Ethan picked up the metallic sphere. It looked as if it were jointed together in about a dozen places. It was heavy, but not too much for one hand.

“Balance it on the tip of a finger,” Beale said.

It seemed too heavy for that, but Ethan tried using his index finger. When it should have fallen, it did not; it balanced there and was perfectly weightless. In another few seconds, the ball lifted off his finger three inches and hung there. Then it started rotating. The joints began to open and close with rapid succession, but soundlessly, and suddenly there was a sixth entity in the room.

It stood slim and tall, a little over seven feet, in appearance a male humanoid albino with pale eyes and shoulder-length white hair. Jewels sparkled along the edges of both ears, which were again very much similar to those of humans but curled just slightly inward. The being wore a long white gown decorated with dozens of shining gold figures that made Olivia think of ancient Aztec pictographs she’d seen with Vincent in the National Museum of History in Mexico City. The being smiled beatifically, offered his long-fingered hands in an obvious attitude of friendship and began to speak in a quiet voice that was like no language the Earth-dwellers had ever heard; it was full of pops and clicks and what sounded like stuttering. When he was finished, in about half a minute, the entity bowed his head and faded out. The sphere stopped its rotation and settled back onto the tip of Ethan’s finger, where it remained until Beale took it and returned it to its proper place.

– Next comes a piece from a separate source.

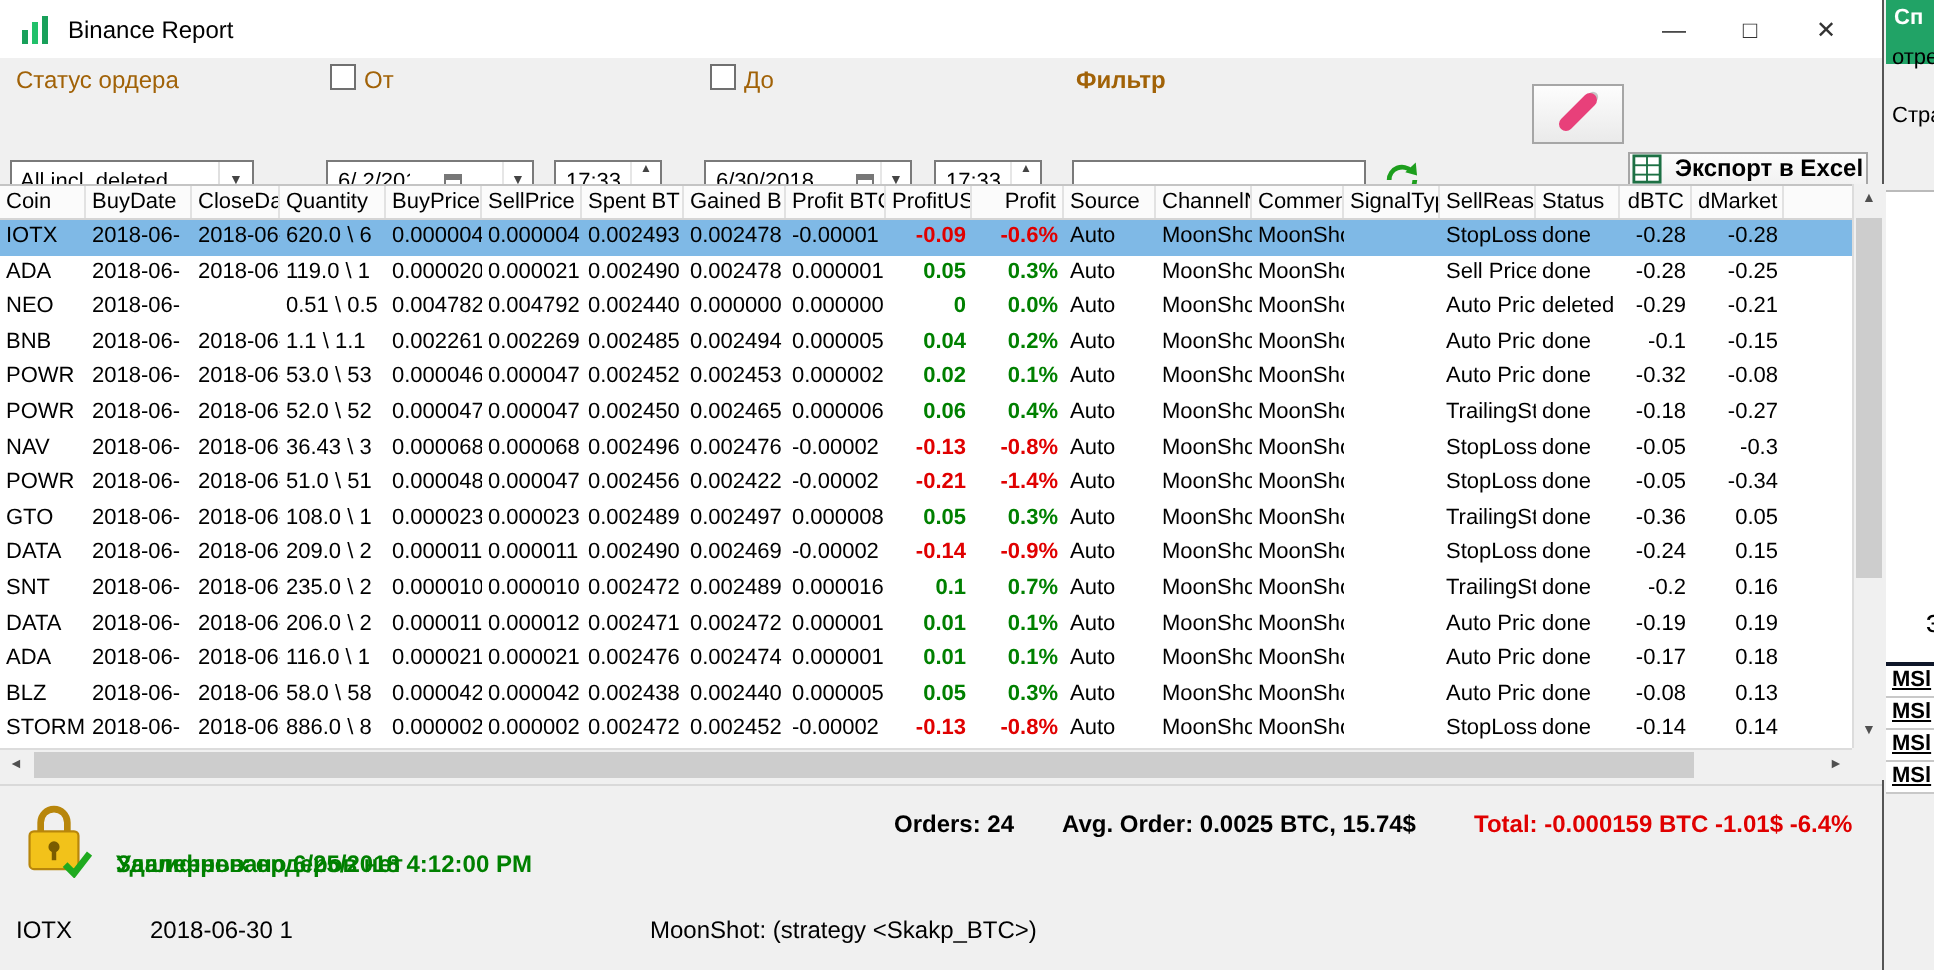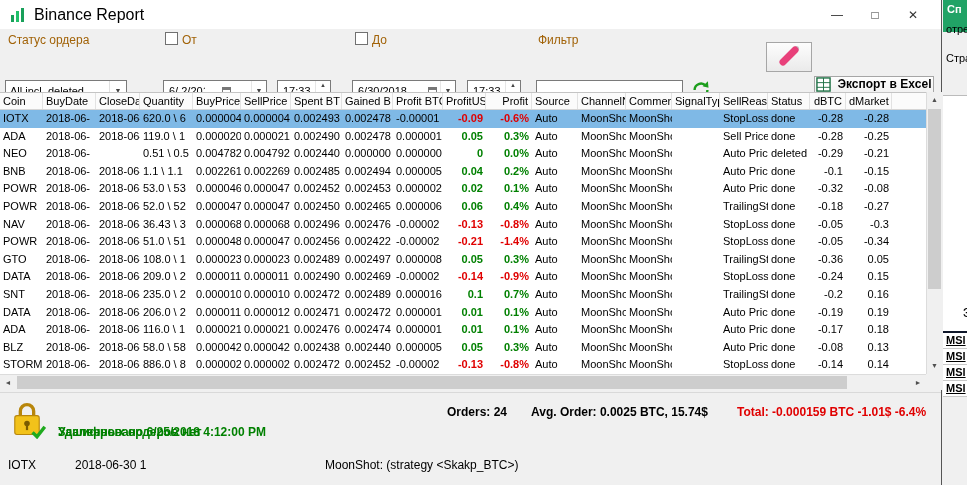"Binance Report" .title { font-size: 16px -> 12px }
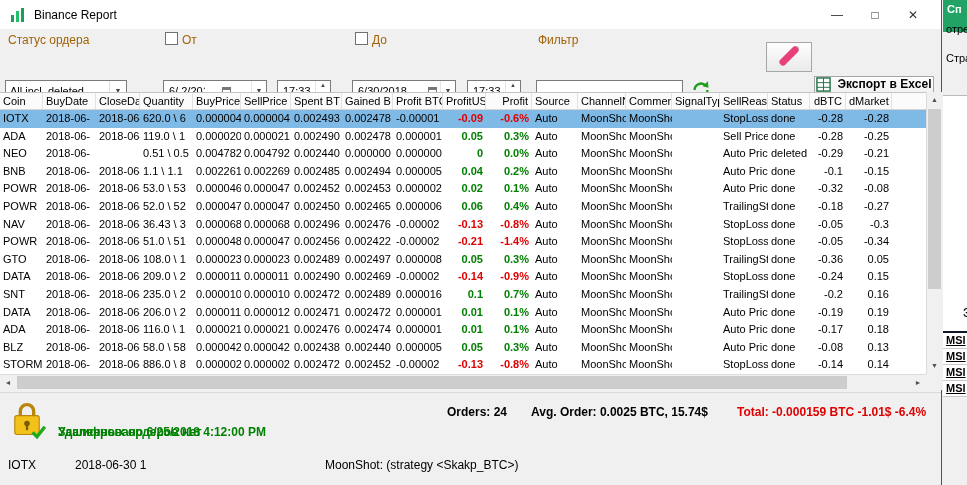"Фильтр" span.lbl { font-weight: none -> bold }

“We’ve tried to decipher the message,” the President said. “We think it’s something to do with medicine. There’s a sound in there that means the same as in a language known as ‘Comecrudan’, but that was extinct by the mid-1880s.”

“You’re exactly right,” Ethan said.

“What?”

“It’s about medicine. I know that language, and I know that civilization. He was offering your world the cure for cancer.”

Beale didn’t speak, and neither did anyone else from planet Earth.

“He was telling you,” Ethan went on, “that the cure for cancer is depicted in the symbols on his gown. Is this from one of the ships that was shot down?”